Art Deco and Modernism in Japan

June 6–August 16, 2009

The renowned Montgomery Collection of Japanese art (with over 1200 objects) represents one of the best collections of mingei folk art in the world. The collector, Jeffrey Montgomery, also possesses an extraordinary collection of nearly 150 kimono dating from the late-nineteenth to the mid-twentieth centuries. This exhibition showcases over 70 garments comprising formal, semi-formal, and casual kimono as well as haori jackets and undergarments worn by women, men and children. While these garments reflect historical continuity in technique and form, many exhibit a dramatic break from tradition in design and motif.

The exhibition give a panorama view of one of the most dynamic periods in the history of Japan’s national costume, the first quarter of the twentieth century. That period was the final era of the “living” kimono when kimono remained the dress of choice, worn daily by the majority of people, especially women, in Japan. After this period, Western clothes came to replace the kimono as everyday wear, and eventually the kimono assumed the status of formal and ceremonial garment worn only on special occasions such as weddings and new year’s festivities.

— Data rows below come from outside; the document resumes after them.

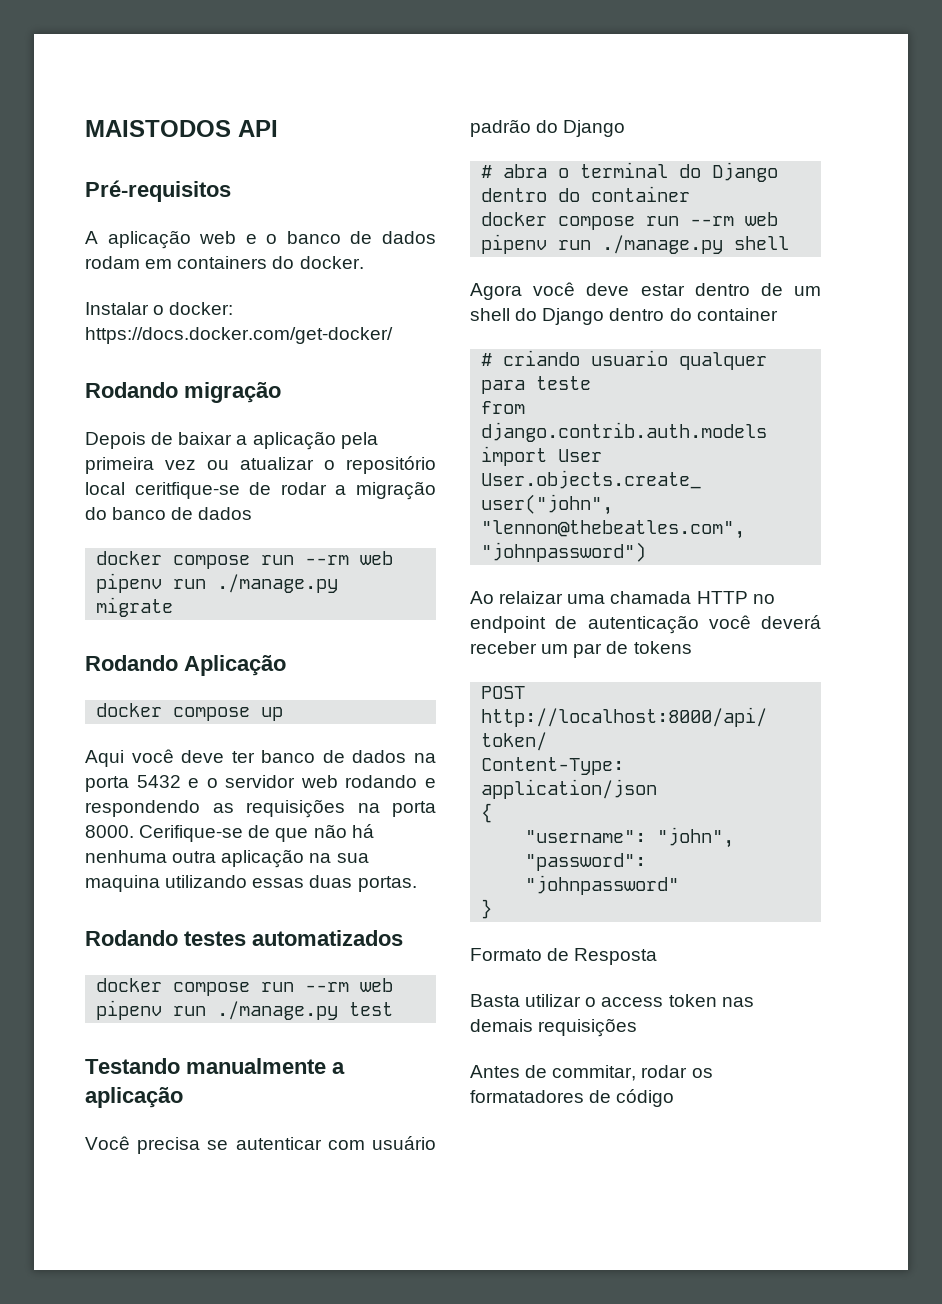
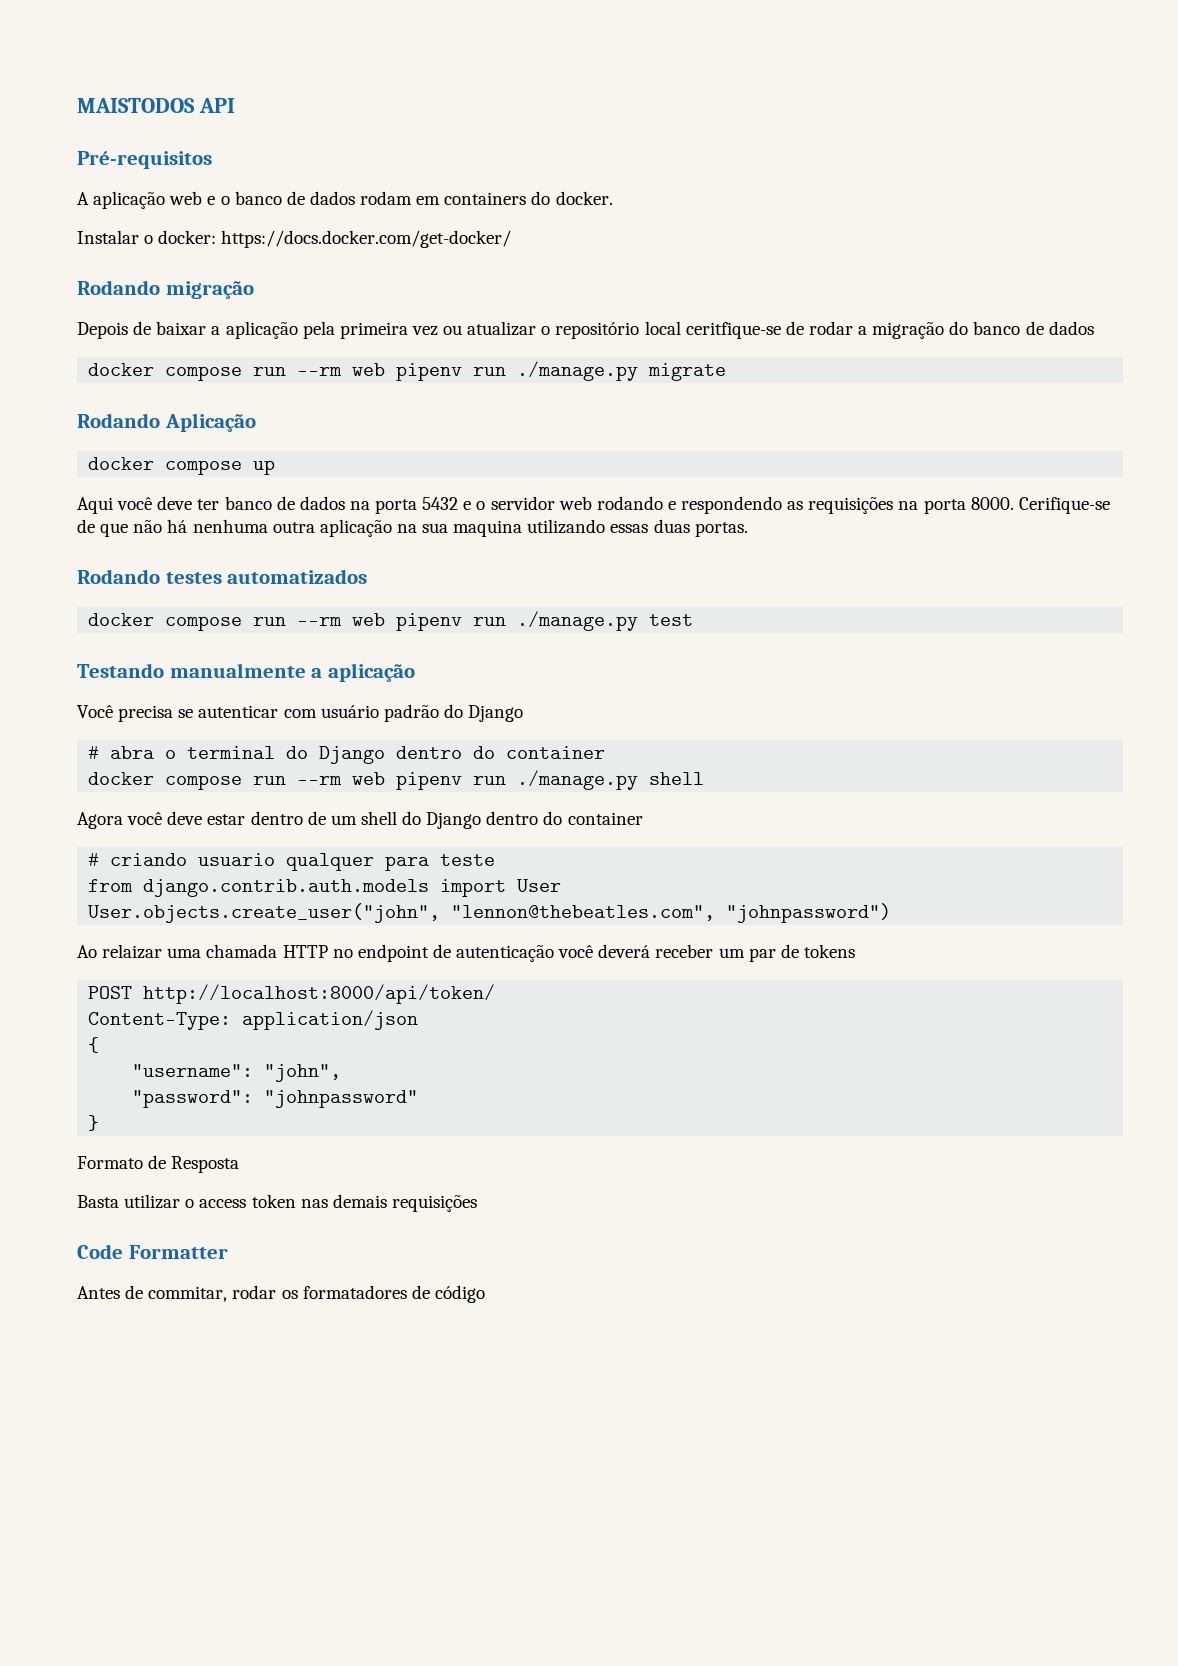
+ Code Formatter

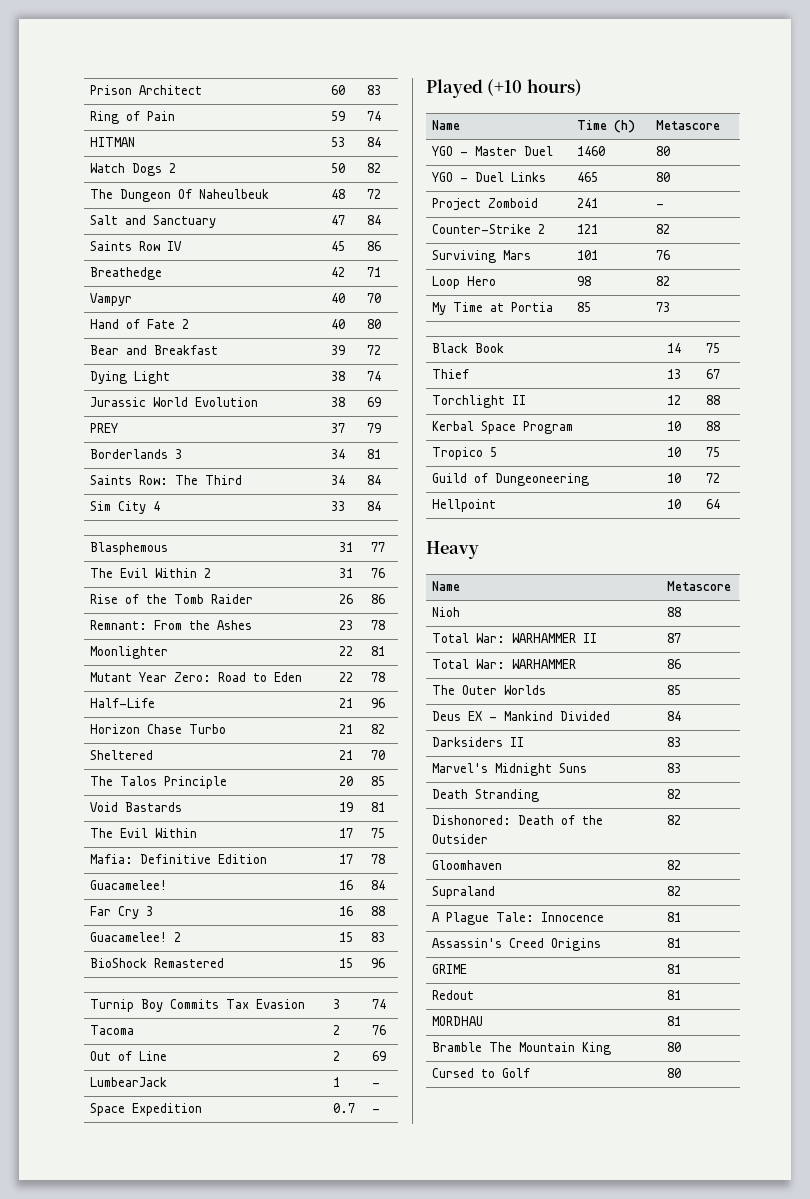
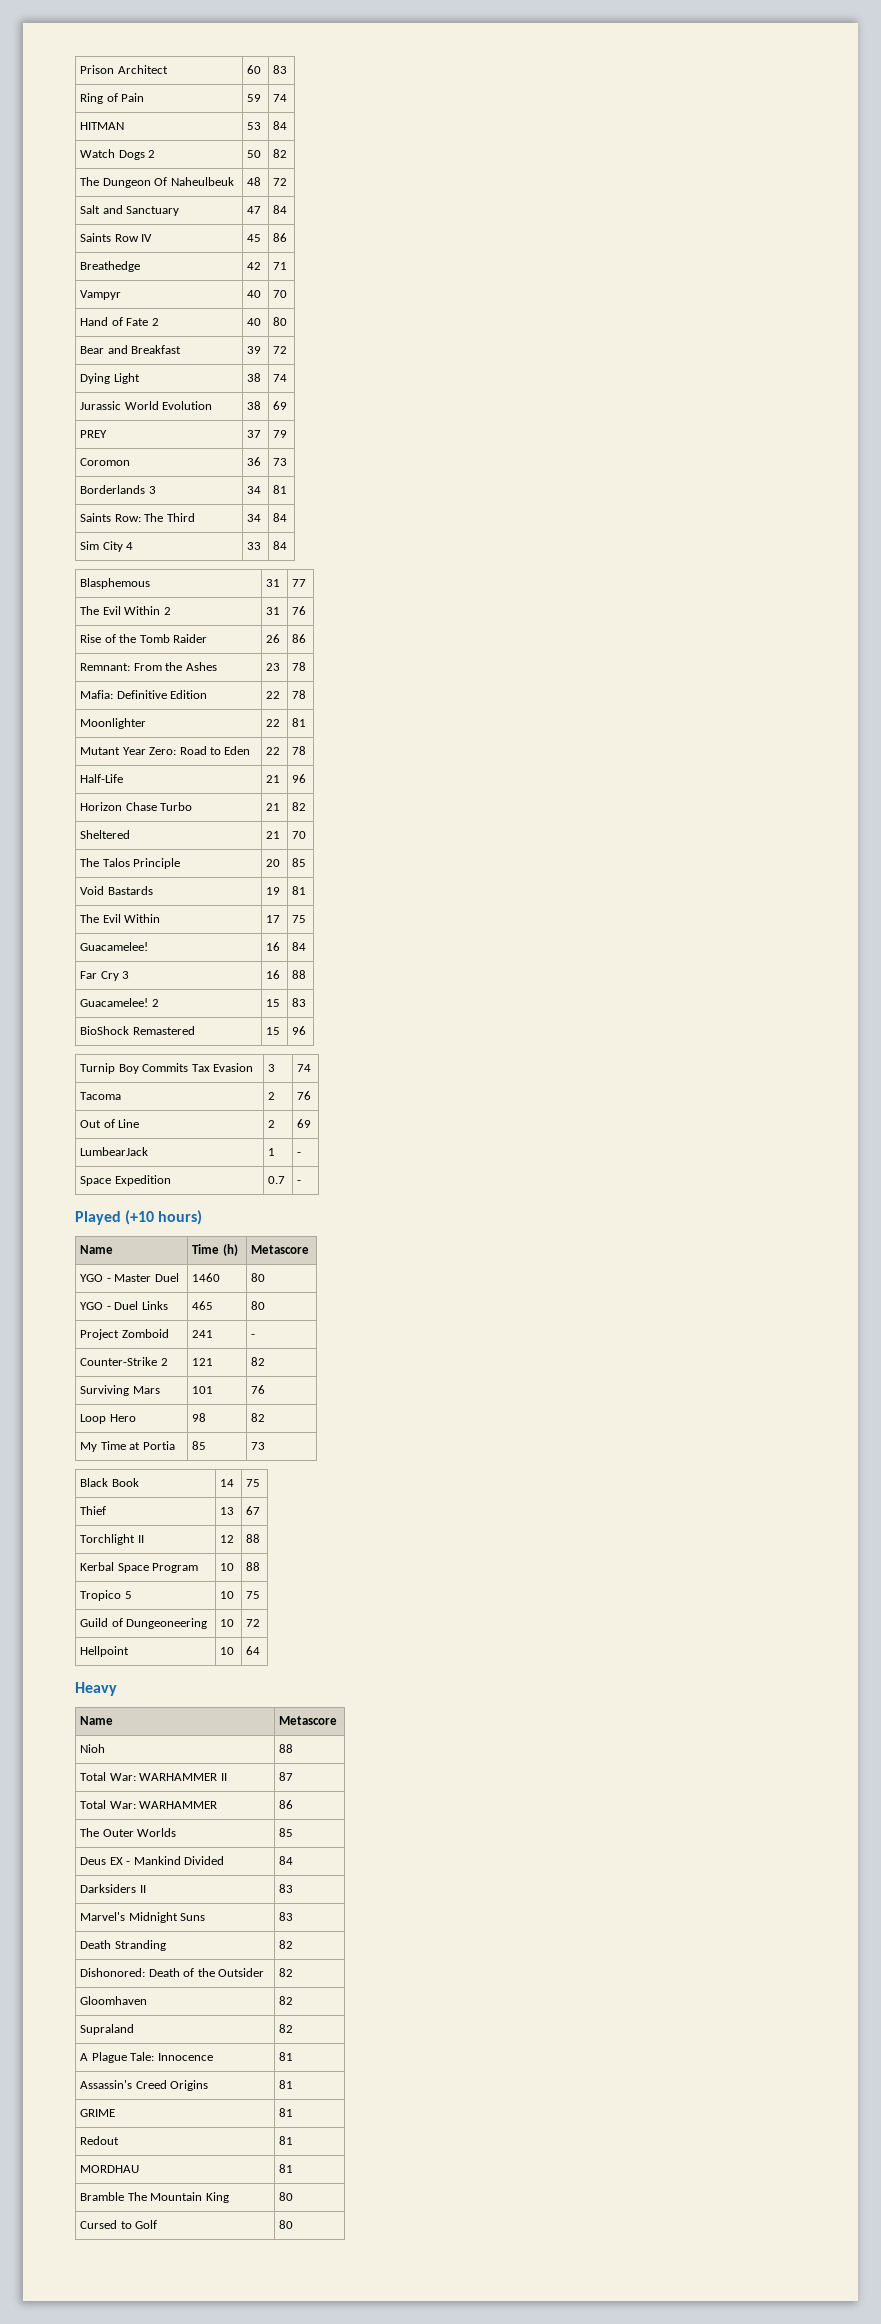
+ Coromon | 36 | 73
+ Mafia: Definitive Edition | 22 | 78
- Mafia: Definitive Edition | 17 | 78

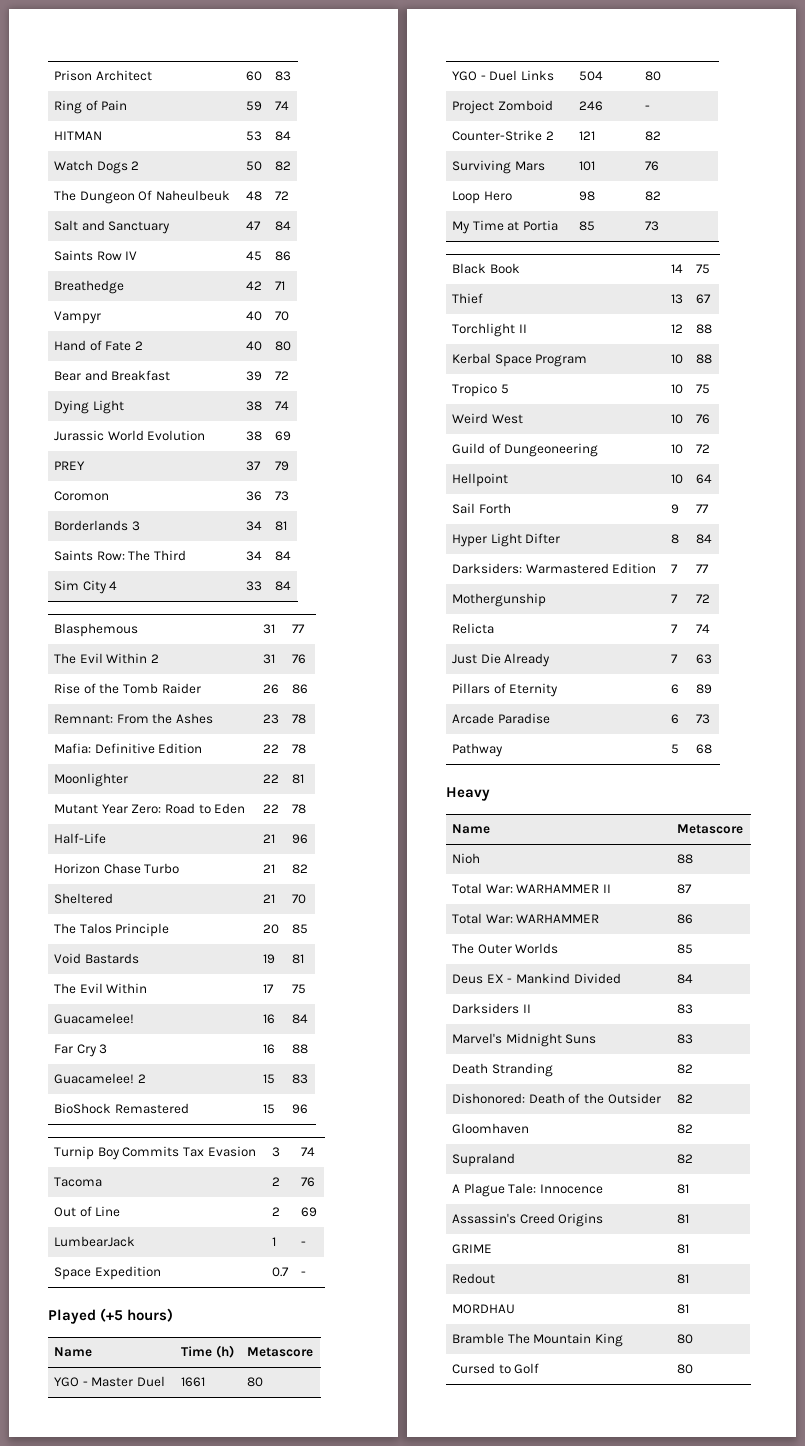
- Played (+10 hours)
+ Played (+5 hours)
- YGO - Master Duel | 1460 | 80
+ YGO - Master Duel | 1661 | 80
- YGO - Duel Links | 465 | 80
+ YGO - Duel Links | 504 | 80
- Project Zomboid | 241 | -
+ Project Zomboid | 246 | -
+ Weird West | 10 | 76
+ Sail Forth | 9 | 77
+ Hyper Light Difter | 8 | 84
+ Darksiders: Warmastered Edition | 7 | 77
+ Mothergunship | 7 | 72
+ Relicta | 7 | 74
+ Just Die Already | 7 | 63
+ Pillars of Eternity | 6 | 89
+ Arcade Paradise | 6 | 73
+ Pathway | 5 | 68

This trend continued into the late sixties when the impact of high economic growth generated a renewed interest in the nation’s national garment among the younger generation.

Interestingly, the kimono form has changed very little since its inception in the eighth century. It is unique to Japan, and its simple form serves both men and women in a variety of roles assumed throughout one’s life.

An individual fluent in the language of the kimono knows, at a glance, the gender, age, and social standing of the wearer, as well as the season and the occasion. A black kimono-haori jacket ensemble with family crest, made of habutae, a shiny, taffeta-like silk, would be worn by a man in formal occasions. A kimono made of rinzu, a soft, figured satin silk, and decorated with yuzen, a hand-painted rice-paste resist design embroidered in gold-wrapped thread, would be worn by a woman in formal and ceremonial occasions. The length of the sleeves indicate the woman’s marital status and the longer the sleeves, the younger the woman and unmarried. A somber-colored kimono made of tsumugi, an expensive, high-grade silk fabric made with hand-spun raw silk, would be worn everyday at home or for visiting by a middle-aged man or woman of good social standing. An indigo-and-white kasuri tie-dyed cotton kimono would be worn casually around the home or for running errands in the immediate neighborhood.